# Work instruction
A line below contains "tax: 271.07 -> 298.11", and a later one contains "total: 304.60 -> 307.20". Repeat both, with every line between them, exactly.
++++ Records provided ++++
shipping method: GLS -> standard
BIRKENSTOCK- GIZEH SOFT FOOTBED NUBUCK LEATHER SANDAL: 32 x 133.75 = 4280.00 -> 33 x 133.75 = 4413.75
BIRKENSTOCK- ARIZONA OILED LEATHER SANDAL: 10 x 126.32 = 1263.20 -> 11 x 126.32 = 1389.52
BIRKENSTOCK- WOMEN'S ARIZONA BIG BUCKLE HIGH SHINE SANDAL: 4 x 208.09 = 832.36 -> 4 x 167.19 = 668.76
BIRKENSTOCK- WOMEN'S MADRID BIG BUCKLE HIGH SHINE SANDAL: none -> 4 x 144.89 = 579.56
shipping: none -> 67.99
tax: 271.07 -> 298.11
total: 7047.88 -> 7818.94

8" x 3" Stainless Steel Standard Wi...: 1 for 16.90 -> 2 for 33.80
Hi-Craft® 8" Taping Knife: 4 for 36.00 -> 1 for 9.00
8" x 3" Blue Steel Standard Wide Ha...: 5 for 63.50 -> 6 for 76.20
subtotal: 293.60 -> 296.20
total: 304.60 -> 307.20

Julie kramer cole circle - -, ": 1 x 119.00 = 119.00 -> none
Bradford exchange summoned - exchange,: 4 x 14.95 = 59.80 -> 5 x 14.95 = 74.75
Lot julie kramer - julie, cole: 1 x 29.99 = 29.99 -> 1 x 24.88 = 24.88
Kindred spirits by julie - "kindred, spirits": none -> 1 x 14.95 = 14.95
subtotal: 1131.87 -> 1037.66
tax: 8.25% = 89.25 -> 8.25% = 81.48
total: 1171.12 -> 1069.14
++++
# Expected answer
tax: 271.07 -> 298.11
total: 7047.88 -> 7818.94

8" x 3" Stainless Steel Standard Wi...: 1 for 16.90 -> 2 for 33.80
Hi-Craft® 8" Taping Knife: 4 for 36.00 -> 1 for 9.00
8" x 3" Blue Steel Standard Wide Ha...: 5 for 63.50 -> 6 for 76.20
subtotal: 293.60 -> 296.20
total: 304.60 -> 307.20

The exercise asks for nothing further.